La nuit, l'effet change complètement. Les flammes jaunes et orangées oscillent sur la roche d'Absheron noire et huileuse, la chaleur parvient jusqu'à la rambarde en bois où l'on s'arrête pour regarder, et l'odeur de gaz est perceptible mais pas désagréable. De jour, Yanar Dag continue de brûler, mais la lumière du soleil lui vole la vedette et la visite est moins spectaculaire. Si vous pouvez choisir, venez au crépuscule ou après la tombée de la nuit.
Le site dispose d'un parking, de toilettes et d'un petit centre d'accueil avec des panneaux explicatifs en plusieurs langues, dont l'espagnol. La visite elle-même ne prend pas plus de 20 à 30 minutes : on longe le chemin qui borde la zone de combustion, on ressent la chaleur, on prend des photos et on repart. Yanar Dag fonctionne mieux comme partie d'une excursion d'une demi-journée à travers Absheron que comme destination unique, et s'associe parfaitement au temple d'Ateshgah et aux plages de la mer Caspienne.
Histoire
La péninsule d'Absheron est synonyme de feu depuis des siècles. Le pétrole et le gaz affleurent en dizaines d'endroits à sa surface, et les voyageurs médiévaux —dont Marco Polo, qui passa par ici vers 1271— décrivaient déjà dans leurs chroniques les feux éternels de cette terre que les adeptes du zoroastrisme vénéraient comme des manifestations divines. Le feu était sacré ; ce qui sortait du sol était un signe, pas une anomalie. Yanar Dag tel qu'on le voit aujourd'hui a été découvert ou ravivé dans les années 1950, selon la version la plus répandue, par un berger qui enflamma le gaz en jetant une cigarette par terre. Le gouvernement de l'Azerbaïdjan l'a déclaré réserve naturelle en 2007.
Que voir et faire
- Bande de flammes de Yanar Dag La combustion permanente du gaz naturel est la raison de la visite. La nuit, les flammes sont plus spectaculaires et la chaleur plus perceptible ; de jour, elles restent actives mais sont éclipsées par la lumière solaire.
- Centre d'accueil Un bâtiment modeste avec une exposition sur la géologie d'Absheron et les phénomènes d'émanation de gaz dans la région. Les panneaux sont en azerbaïdjanais, anglais et espagnol.
- Temple d'Ateshgah À environ 10 km, ce complexe zoroastrien construit sur un autre point de sortie de gaz naturel est la combinaison naturelle avec Yanar Dag. Il vaut la peine de prévoir du temps pour les deux dans la même journée.
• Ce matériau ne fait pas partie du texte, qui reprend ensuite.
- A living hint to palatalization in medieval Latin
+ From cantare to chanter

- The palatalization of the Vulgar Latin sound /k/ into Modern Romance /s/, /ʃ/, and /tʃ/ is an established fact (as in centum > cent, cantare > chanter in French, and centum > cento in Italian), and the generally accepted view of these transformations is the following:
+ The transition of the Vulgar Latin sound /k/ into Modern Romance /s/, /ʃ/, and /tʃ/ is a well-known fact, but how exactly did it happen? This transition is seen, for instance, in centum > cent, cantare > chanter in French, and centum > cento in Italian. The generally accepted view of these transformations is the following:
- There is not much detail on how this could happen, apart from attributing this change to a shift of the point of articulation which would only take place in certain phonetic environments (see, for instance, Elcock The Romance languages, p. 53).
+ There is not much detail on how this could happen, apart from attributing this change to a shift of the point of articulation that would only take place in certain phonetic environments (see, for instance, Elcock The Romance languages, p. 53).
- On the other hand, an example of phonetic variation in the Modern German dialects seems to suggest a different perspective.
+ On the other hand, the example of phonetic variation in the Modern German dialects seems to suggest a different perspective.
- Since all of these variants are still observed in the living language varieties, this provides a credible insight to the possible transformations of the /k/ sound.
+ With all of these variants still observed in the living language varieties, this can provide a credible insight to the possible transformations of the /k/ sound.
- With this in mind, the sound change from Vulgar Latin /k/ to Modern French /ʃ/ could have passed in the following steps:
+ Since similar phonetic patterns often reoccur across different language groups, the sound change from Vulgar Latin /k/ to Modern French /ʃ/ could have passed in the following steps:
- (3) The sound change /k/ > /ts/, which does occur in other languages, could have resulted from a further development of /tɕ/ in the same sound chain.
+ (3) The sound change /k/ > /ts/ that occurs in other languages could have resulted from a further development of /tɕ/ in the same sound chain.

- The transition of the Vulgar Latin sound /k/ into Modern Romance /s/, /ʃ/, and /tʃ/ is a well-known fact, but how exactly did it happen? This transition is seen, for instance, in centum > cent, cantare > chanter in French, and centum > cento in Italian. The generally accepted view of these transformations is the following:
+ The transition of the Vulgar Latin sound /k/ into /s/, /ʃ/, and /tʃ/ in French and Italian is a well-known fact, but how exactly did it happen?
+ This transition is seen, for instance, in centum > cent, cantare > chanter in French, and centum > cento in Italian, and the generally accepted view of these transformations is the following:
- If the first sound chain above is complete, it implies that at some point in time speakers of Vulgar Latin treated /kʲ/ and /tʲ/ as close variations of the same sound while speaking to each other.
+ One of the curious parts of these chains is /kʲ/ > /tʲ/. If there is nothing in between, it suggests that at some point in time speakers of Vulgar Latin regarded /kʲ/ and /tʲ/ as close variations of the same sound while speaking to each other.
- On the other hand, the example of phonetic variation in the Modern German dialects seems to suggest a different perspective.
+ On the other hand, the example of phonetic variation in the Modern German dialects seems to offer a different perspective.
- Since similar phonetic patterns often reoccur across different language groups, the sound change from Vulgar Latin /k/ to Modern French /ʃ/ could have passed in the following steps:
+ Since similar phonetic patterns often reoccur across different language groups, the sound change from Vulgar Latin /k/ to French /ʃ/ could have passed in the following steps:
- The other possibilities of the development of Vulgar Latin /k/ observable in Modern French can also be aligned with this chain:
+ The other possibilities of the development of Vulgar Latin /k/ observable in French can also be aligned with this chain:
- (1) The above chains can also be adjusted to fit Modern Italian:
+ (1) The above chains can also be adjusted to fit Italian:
- Paysage de la péninsule d'Absheron L'environnement a un aspect aride, presque lunaire : sol noirci par des décennies d'extraction pétrolière, puits abandonnés et horizon plat. Pas un paysage conventionnel, mais doté d'une honnêteté industrielle difficile à oublier.
- Côte caspienne À peu de distance vers l'est, les plages de la péninsule d'Absheron permettent de clore la journée au bord de la mer Caspienne, le plus grand lac du monde.
Galerie de photos
Comment s'y rendre
Yanar Dag se trouve à environ 25 km au nord du centre de Bakou, sur la route de Nardaran. En taxi depuis Bakou, le trajet dure environ 25-30 minutes. En transport en commun, on prend le bus numéro 184 depuis la gare de Koroglu jusqu'à Mashtaga, puis un taxi local jusqu'au site. La plupart des visiteurs l'incluent dans un circuit d'une demi-journée à Absheron avec le temple d'Ateshgah.
Meilleure période pour visiter
Yanar Dag est ouvert tous les jours de l'année. La visite du soir ou de nuit est la plus recommandée : les flammes gagnent en intensité visuelle sans la concurrence de la lumière solaire. En automne et en hiver, la nuit tombe plus tôt, ce qui facilite leur observation à une heure raisonnable. En juillet et août, les températures à Absheron dépassent fréquemment 35 °C, chaleur qui s'ajoute à celle rayonnée par les flammes elles-mêmes. Le printemps et l'automne offrent les conditions les plus confortables pour la visite.